◆ **What you have to do**: Please print, exactly, only the lines in the entries below from the line that has "left: 34px ->" through the line that has "html: none ->". Pictures don't go in.

◆ **Provided records**:
◆ ◆ ◆ ◆ ◆

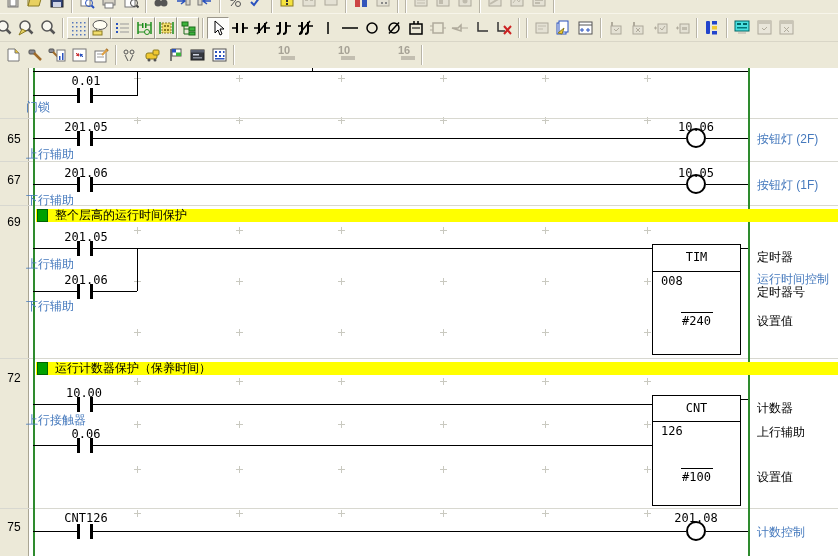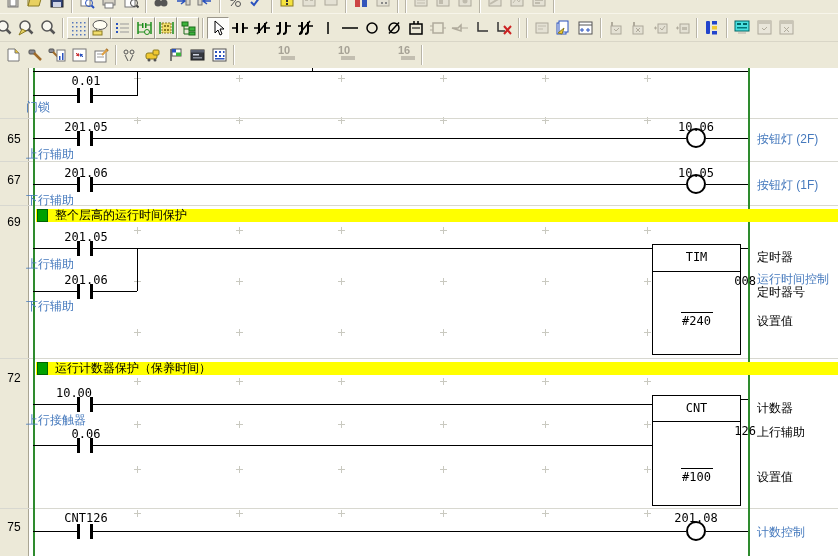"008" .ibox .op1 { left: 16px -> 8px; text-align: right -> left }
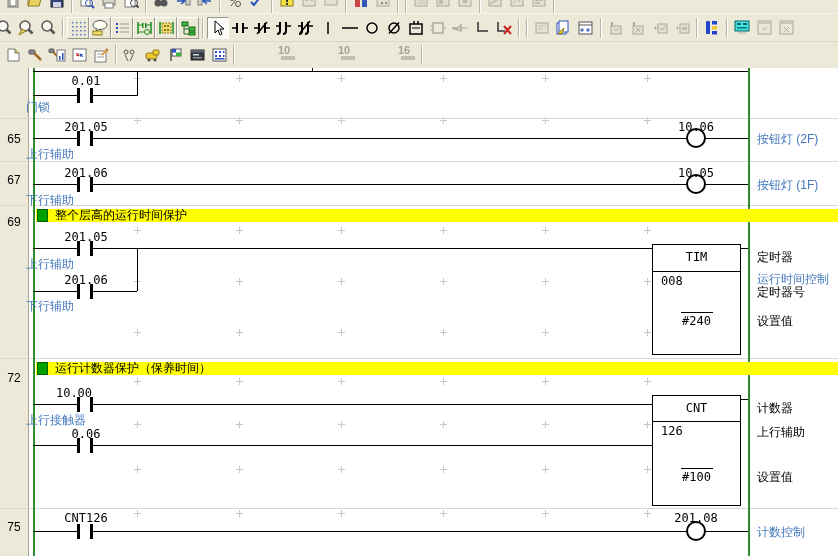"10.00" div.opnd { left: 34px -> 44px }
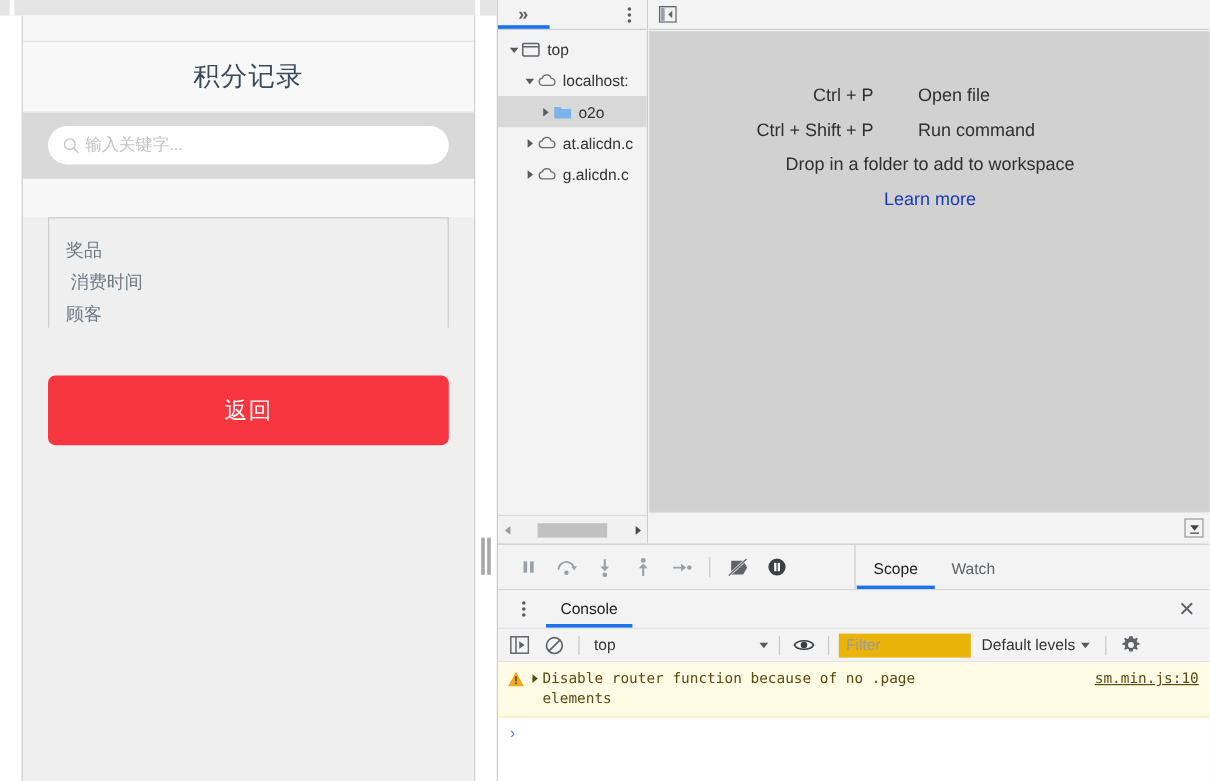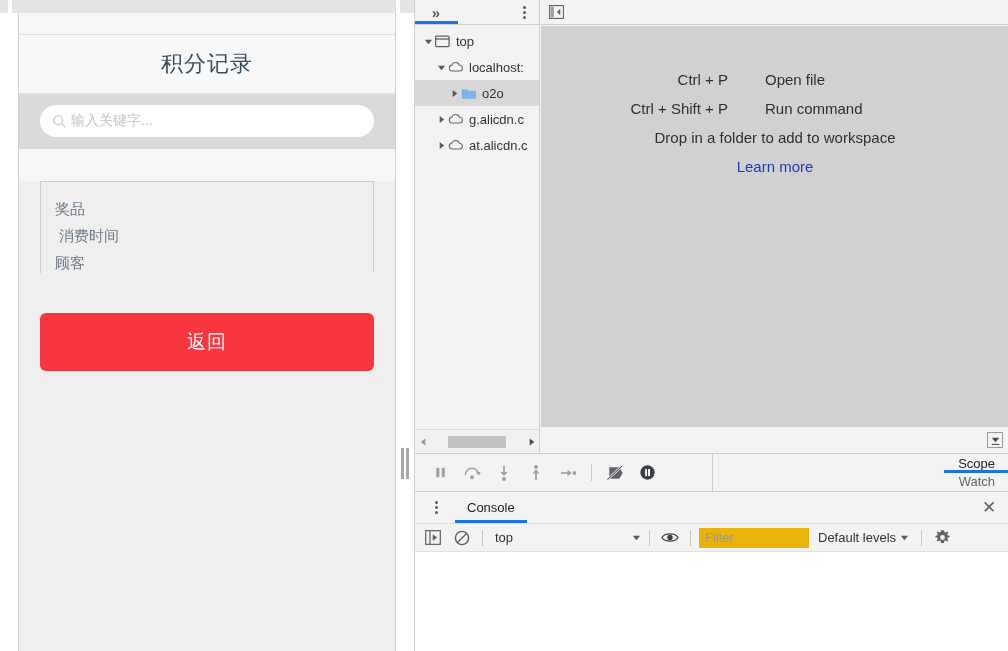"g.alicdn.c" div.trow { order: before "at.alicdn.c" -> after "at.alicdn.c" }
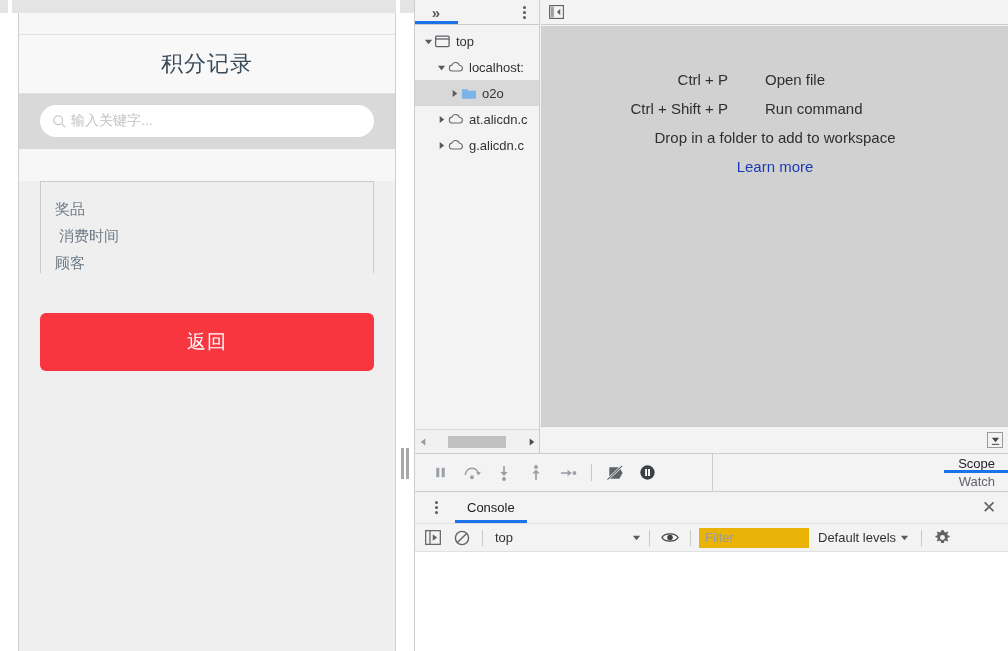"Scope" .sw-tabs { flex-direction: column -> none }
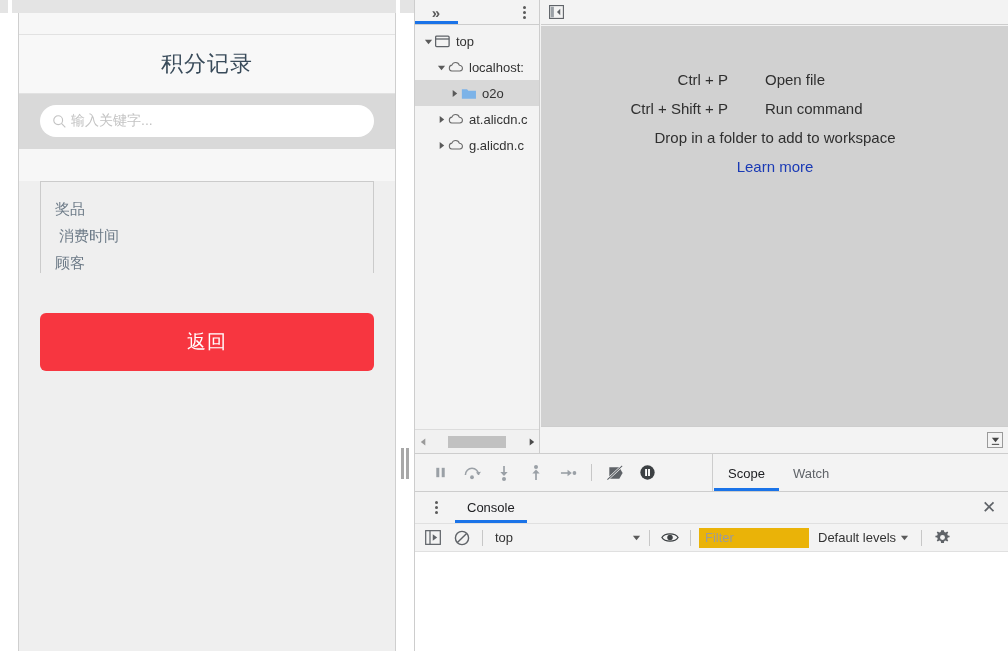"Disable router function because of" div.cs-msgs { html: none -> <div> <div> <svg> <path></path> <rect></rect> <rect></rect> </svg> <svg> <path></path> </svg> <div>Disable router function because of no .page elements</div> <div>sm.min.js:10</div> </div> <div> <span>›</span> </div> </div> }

◆ ◆ ◆ ◆ ◆

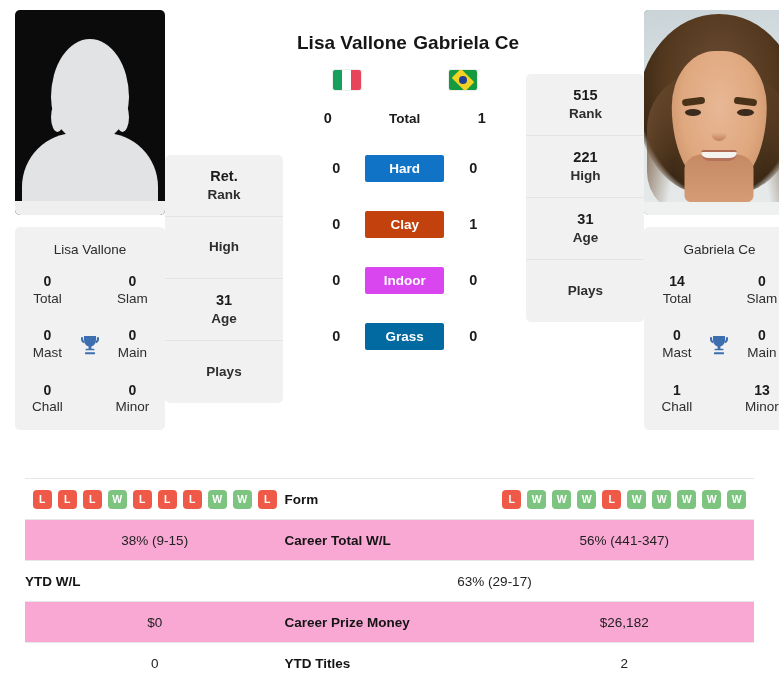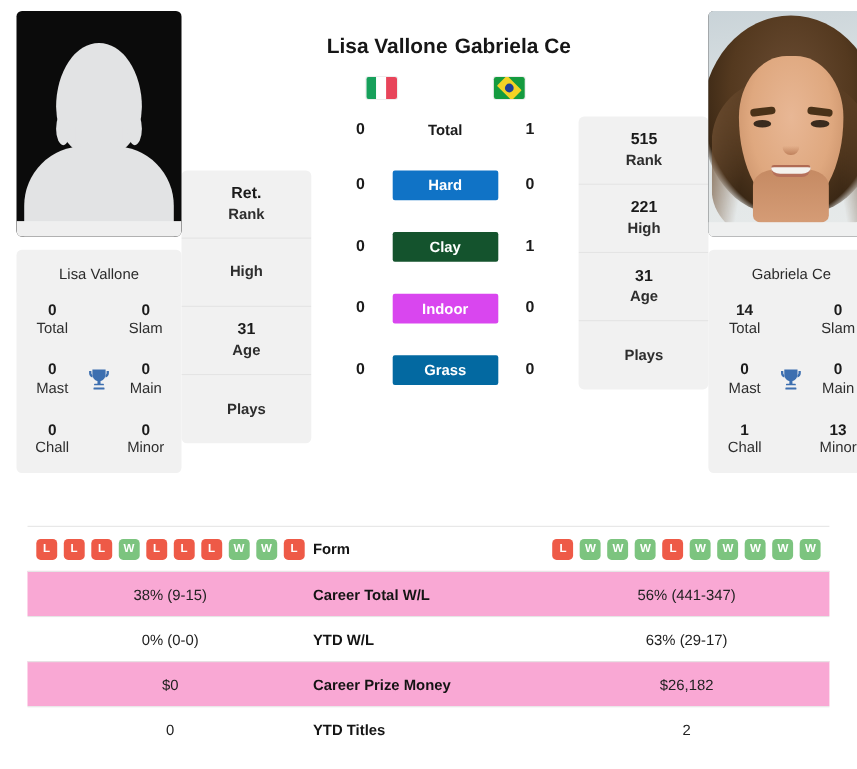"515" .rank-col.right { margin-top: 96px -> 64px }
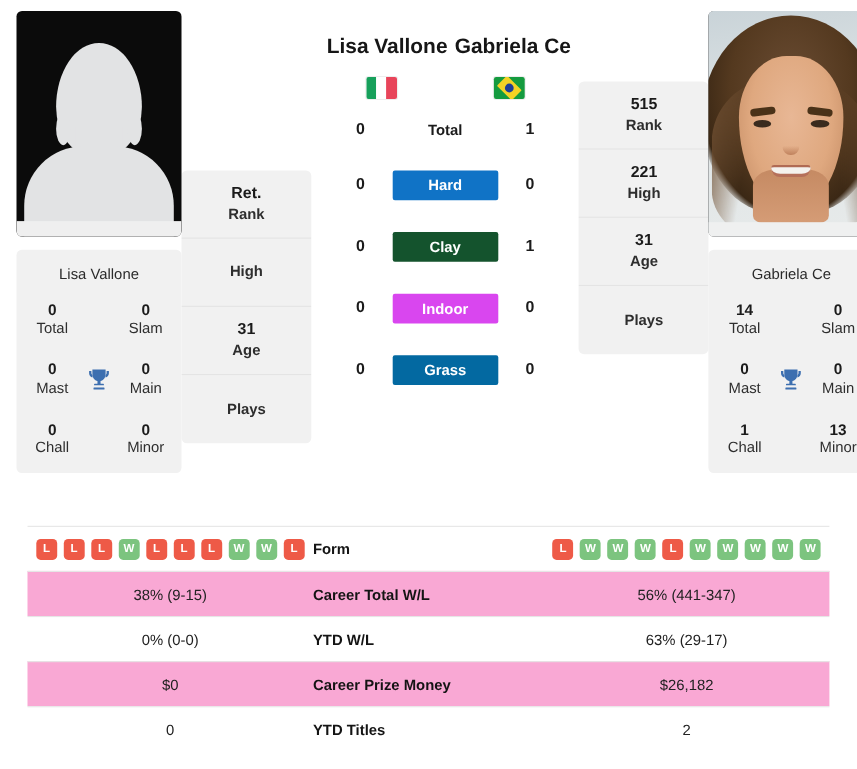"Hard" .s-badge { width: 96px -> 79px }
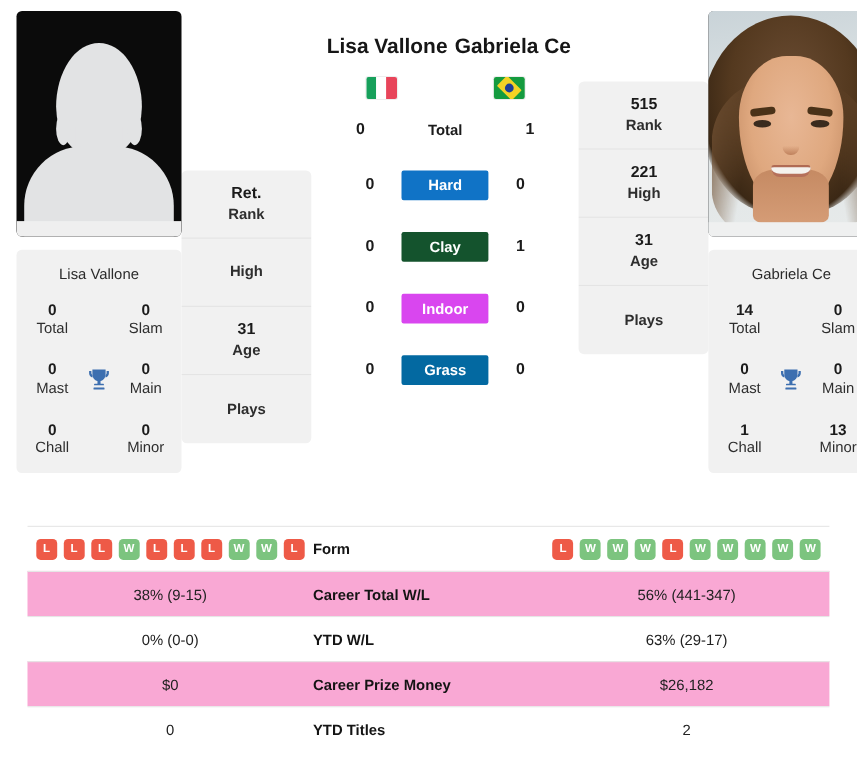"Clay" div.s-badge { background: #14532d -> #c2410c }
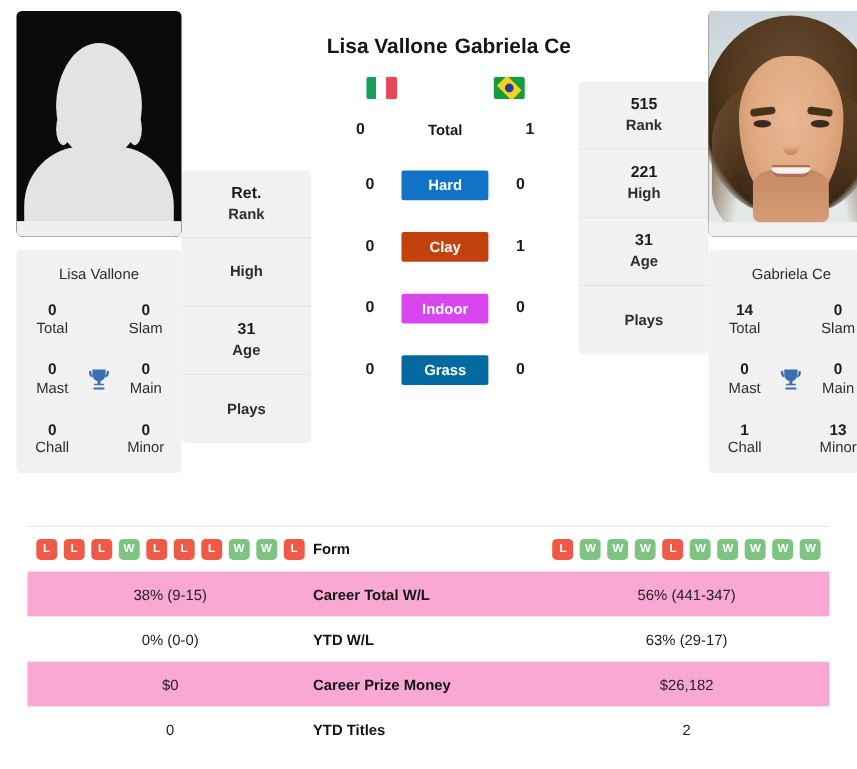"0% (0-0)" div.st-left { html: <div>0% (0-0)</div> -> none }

◆ ◆ ◆ ◆ ◆

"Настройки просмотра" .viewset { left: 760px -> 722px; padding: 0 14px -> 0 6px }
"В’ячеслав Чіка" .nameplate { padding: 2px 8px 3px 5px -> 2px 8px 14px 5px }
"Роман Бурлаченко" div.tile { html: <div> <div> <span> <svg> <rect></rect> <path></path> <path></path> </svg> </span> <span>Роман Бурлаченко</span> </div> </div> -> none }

◆ ◆ ◆ ◆ ◆

◆ **Result**:
"10.00" div.opnd { left: 34px -> 44px }
"g.alicdn.c" div.trow { order: before "at.alicdn.c" -> after "at.alicdn.c" }
"Scope" .sw-tabs { flex-direction: column -> none }
"Disable router function because of" div.cs-msgs { html: none -> <div> <div> <svg> <path></path> <rect></rect> <rect></rect> </svg> <svg> <path></path> </svg> <div>Disable router function because of no .page elements</div> <div>sm.min.js:10</div> </div> <div> <span>›</span> </div> </div> }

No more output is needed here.